# Exercise
Leave out the images and transcribe the entries below word for word.

# Material for this task
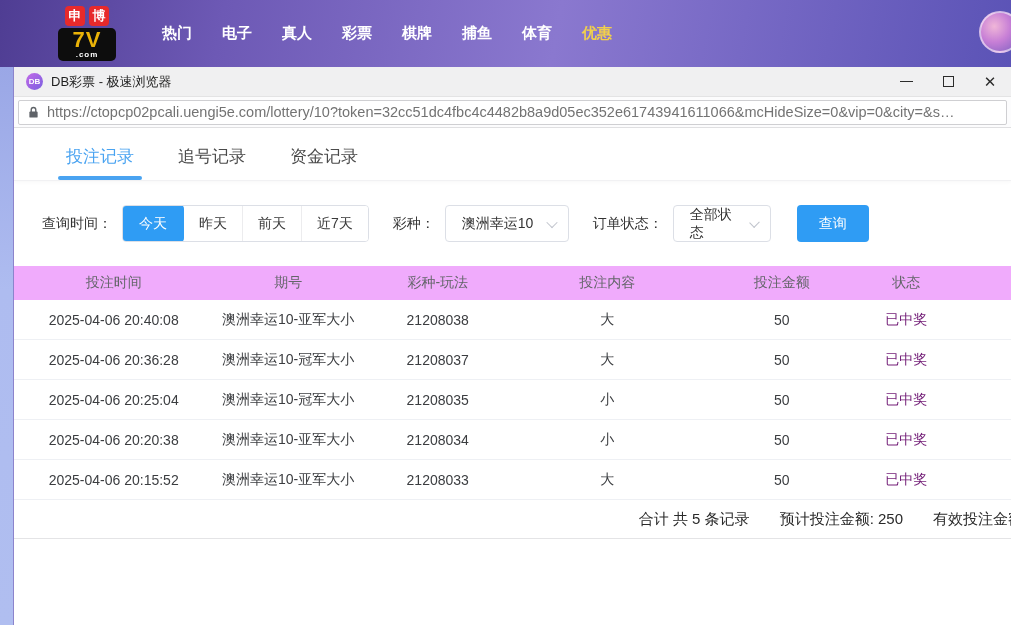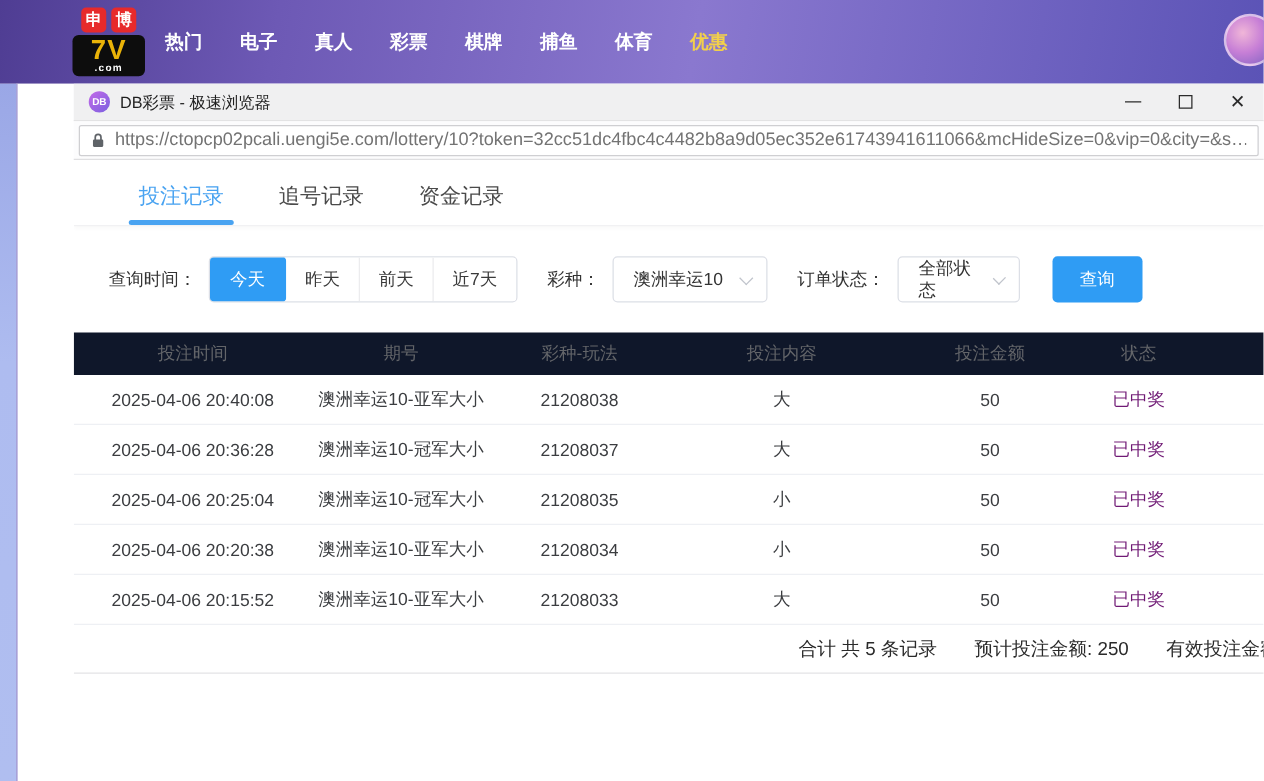"热门" .nav-item { text-align: left -> right }
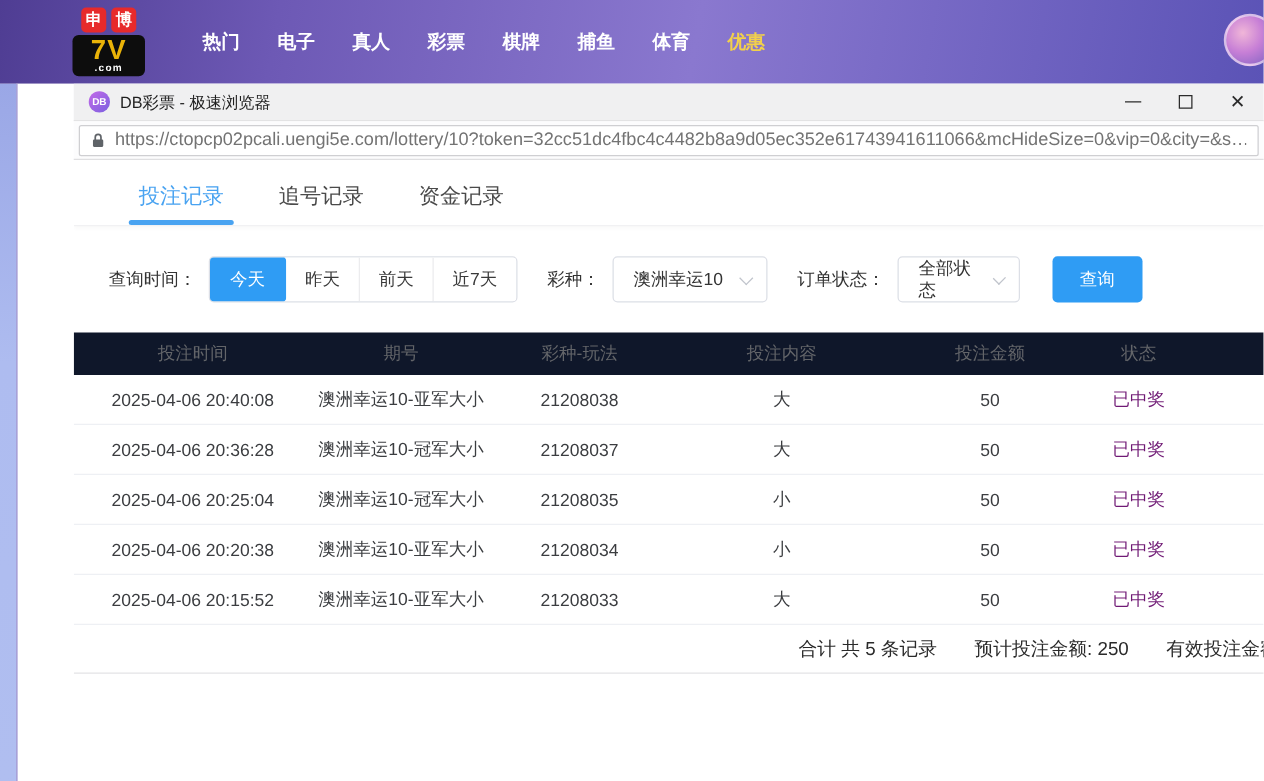"DB" .window { padding-left: 45px -> none }
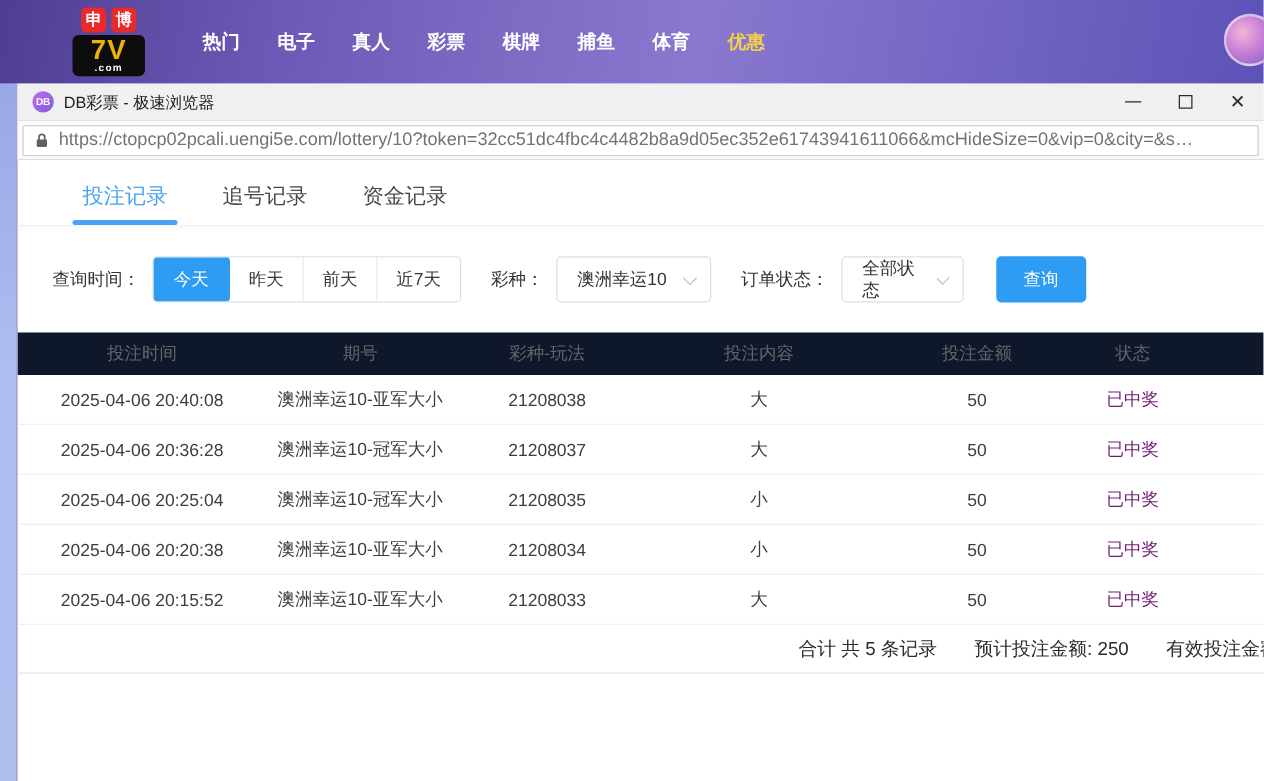"投注时间" .thead { background: #0f172a -> #f0abfc }
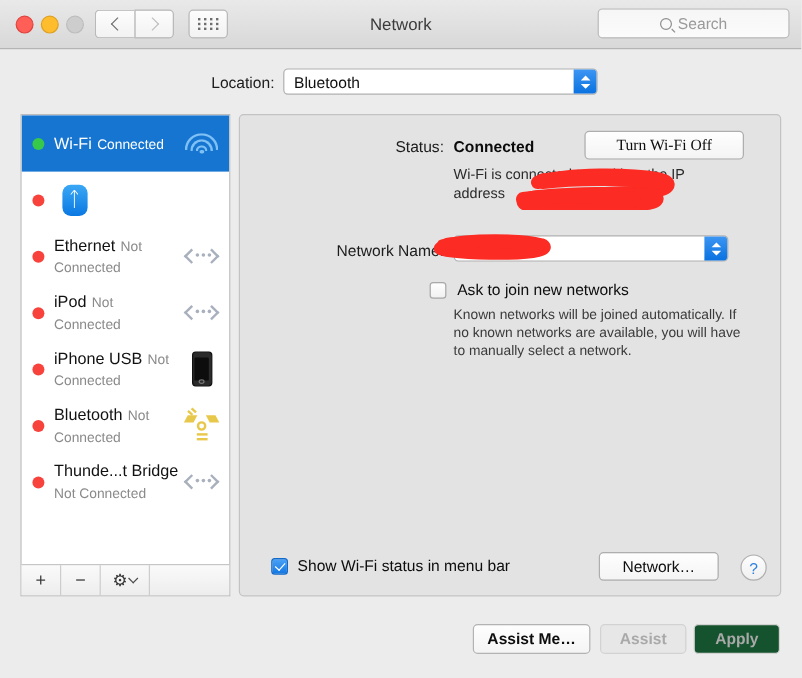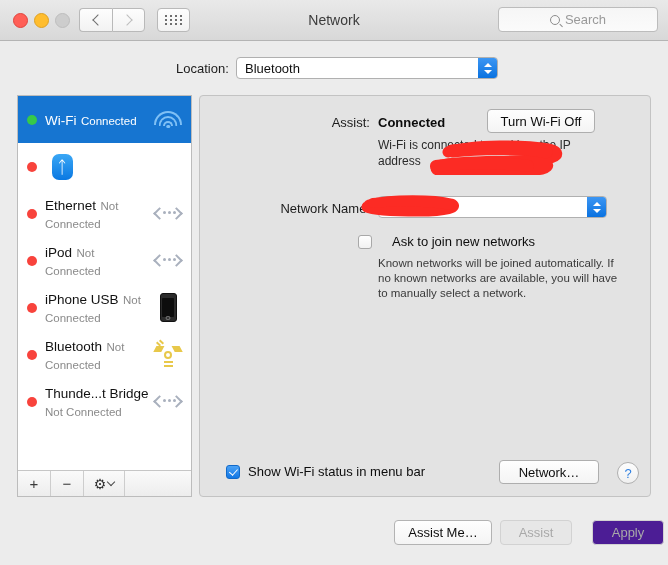"Assist:" div.lbl-right { text: Assist -> Status }
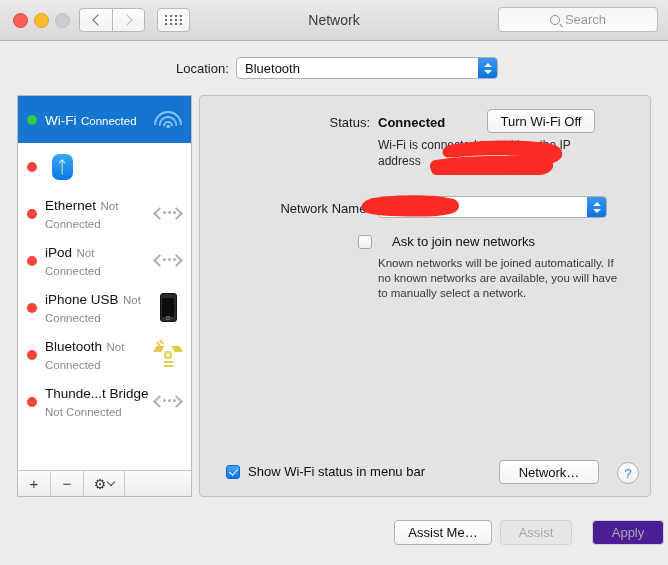"Turn Wi-Fi Off" #turn-wifi-btn { font-family: none -> Liberation Serif, serif; width: 108px -> 133px }
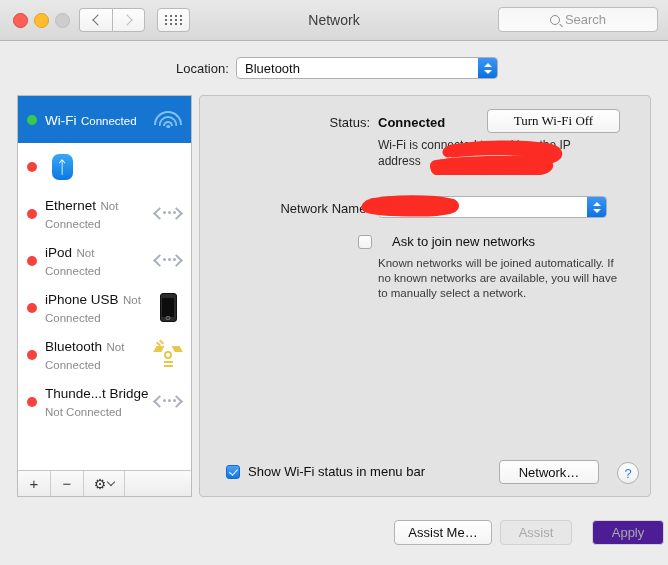"Ask to join new networks" #ask-label { margin-left: 20px -> 9px }
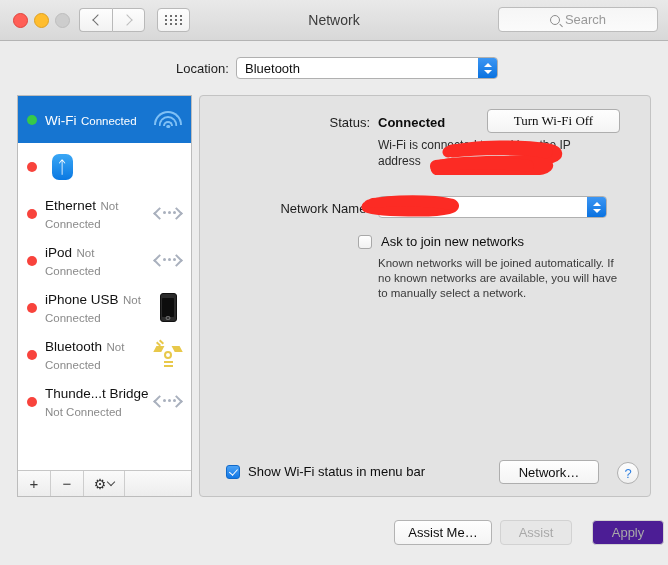"Assist Me…" .btm-btn { font-weight: none -> bold }
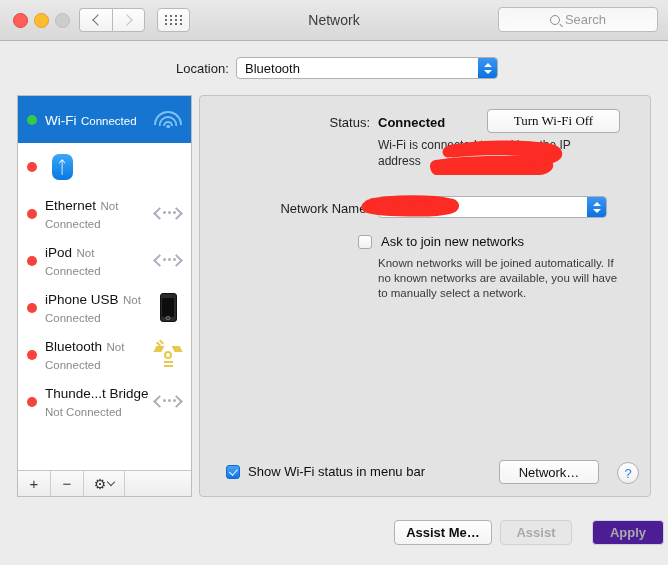"Apply" #apply-btn { background: #4c1d95 -> #14532d; left: 592px -> 578px }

# Solution to the problem
"热门" .nav-item { text-align: left -> right }
"DB" .window { padding-left: 45px -> none }
"投注时间" .thead { background: #0f172a -> #f0abfc }
"Assist:" div.lbl-right { text: Assist -> Status }
"Turn Wi-Fi Off" #turn-wifi-btn { font-family: none -> Liberation Serif, serif; width: 108px -> 133px }
"Ask to join new networks" #ask-label { margin-left: 20px -> 9px }
"Assist Me…" .btm-btn { font-weight: none -> bold }
"Apply" #apply-btn { background: #4c1d95 -> #14532d; left: 592px -> 578px }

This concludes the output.